Question

Is there any way to count the commands before execution (may be callstack number including tclcmds) from specified proc name? I think it is needed to assume that the source is available (not for precomiled). Thanking you.

Était-ce utile?

La solution

Dynamic Analysis

You can use traces to find how many commands are executed during the execution of a particular procedure. Under the assumption that the command is not re-entered (i.e., isn't recursive) you do:

proc theProcedureOfInterest {} {
    # Whatever in here...
    for {set i 0} {$i < 5} {incr i} {
        puts i=$i
    }
}
trace add execution theProcedureOfInterest {enter leave enterstep} countCalls
proc countCalls {cmd args} {
    global counter
    switch [lindex $args end] {
        enter {
            set counter 0
        }
        enterstep {
            incr counter
            puts >>>$cmd
        }
        leave {
            puts "$counter calls in $cmd"
        }
    }
}

theProcedureOfInterest

If you execute the above code, you get this output:

>>>for {set i 0} {$i < 5} {incr i} {
        puts i=$i
    }
>>>set i 0
>>>puts i=0
i=0
>>>incr i
>>>puts i=1
i=1
>>>incr i
>>>puts i=2
i=2
>>>incr i
>>>puts i=3
i=3
>>>incr i
>>>puts i=4
i=4
>>>incr i
12 calls in theProcedureOfInterest

That code has 12 command calls inside it, and you can count them yourself too.

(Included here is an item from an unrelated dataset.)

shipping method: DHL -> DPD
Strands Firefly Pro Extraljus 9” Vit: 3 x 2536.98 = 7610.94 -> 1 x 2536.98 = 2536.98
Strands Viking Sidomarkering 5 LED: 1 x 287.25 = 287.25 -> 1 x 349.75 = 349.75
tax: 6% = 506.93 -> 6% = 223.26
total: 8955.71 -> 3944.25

This will also trace into procedures called from that procedure (and making it handle recursive calls is possible, but rather more involved). Be aware that changing the definition of the procedure will remove the trace (just reapply it if desired) and also note that this sort of tracing has a substantial performance impact (it greatly inhibits possible optimizations in Tcl's bytecode compiler).

Static Analysis

To get a static analysis of the code, you need the dkf-improved-disassembler branch (I've not merged it yet). Then, you can do:

set disassembled [::tcl::unsupported::getbytecode script {
    # Whatever in here...
    for {set i 0} {$i < 5} {incr i} {
        puts i=$i
    }
}]
set commandCount [llength [dict get $disassembled commands]]

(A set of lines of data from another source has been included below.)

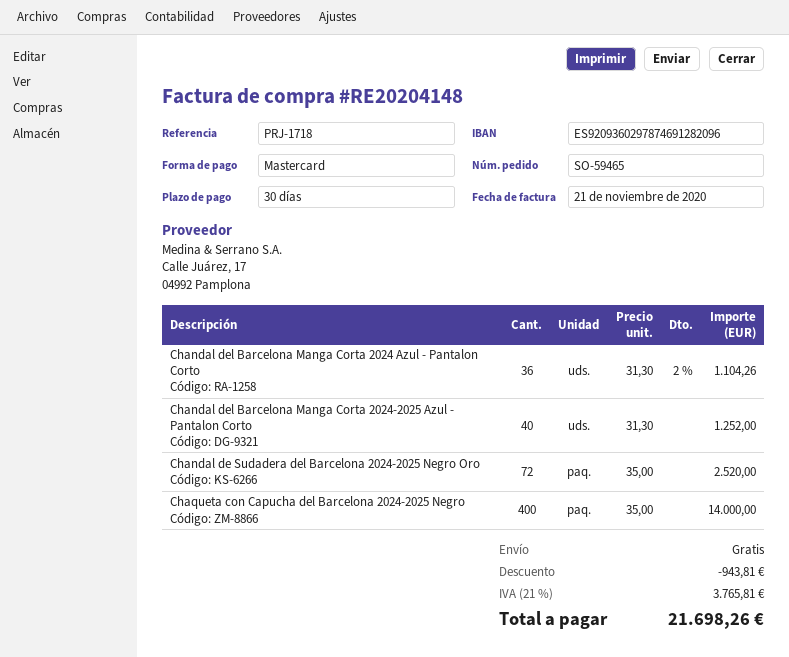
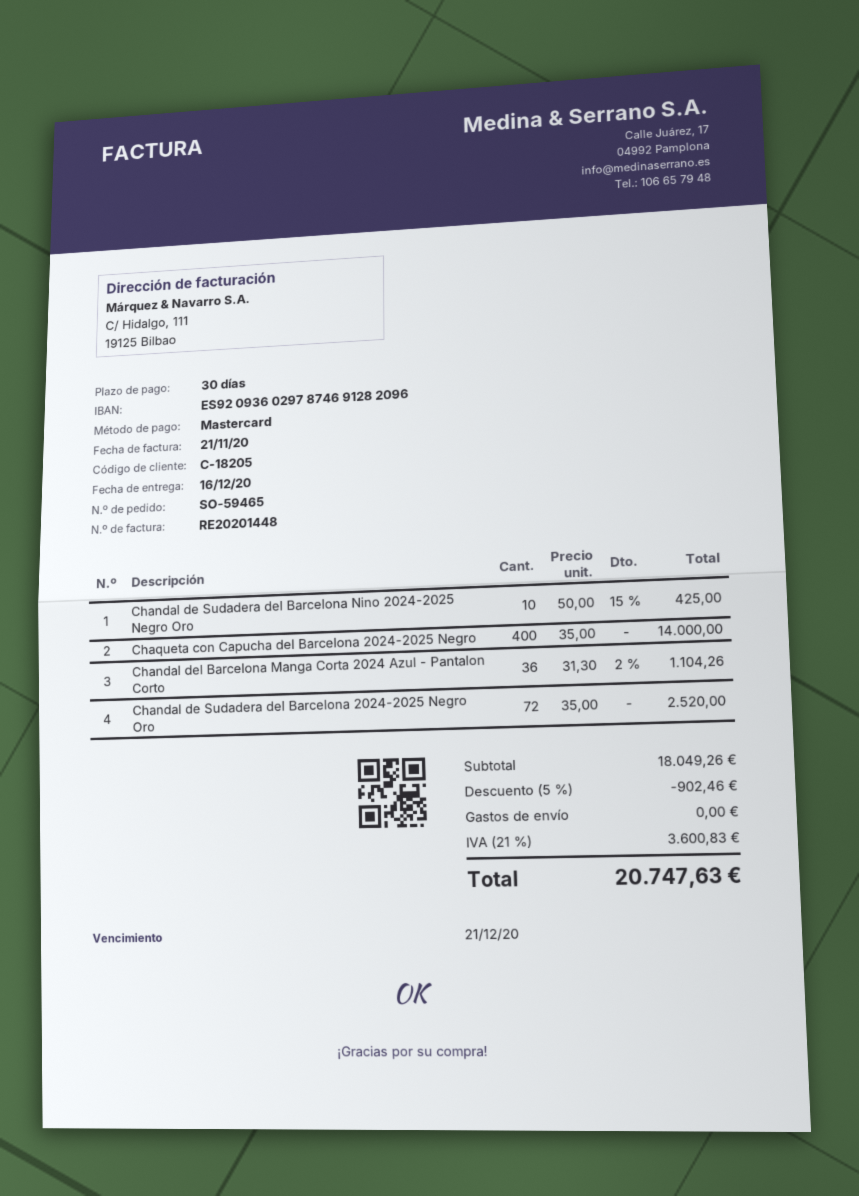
invoice number: RE20204148 -> RE20201448
Chandal del Barcelona Manga Corta 2024-2025 Azul - Pantalon Corto: 40 x 31.30 = 1252.00 -> none
Chandal de Sudadera del Barcelona Nino 2024-2025 Negro Oro: none -> 10 x 50.00 - 15% = 425.00
discount: 943.81 -> 902.46
tax: 21% = 3765.81 -> 21% = 3600.83
total: 21698.26 -> 20747.63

You can also look at the commands element to see the identified commands (dict get [lindex [dict get $disassembled commands] $n] source). It will inspect into commands like for, but not into custom commands with bodies (since it doesn't understand that they're part of the code as opposed to just a funny string). It also has no idea how often they're executed; it's static analysis after all.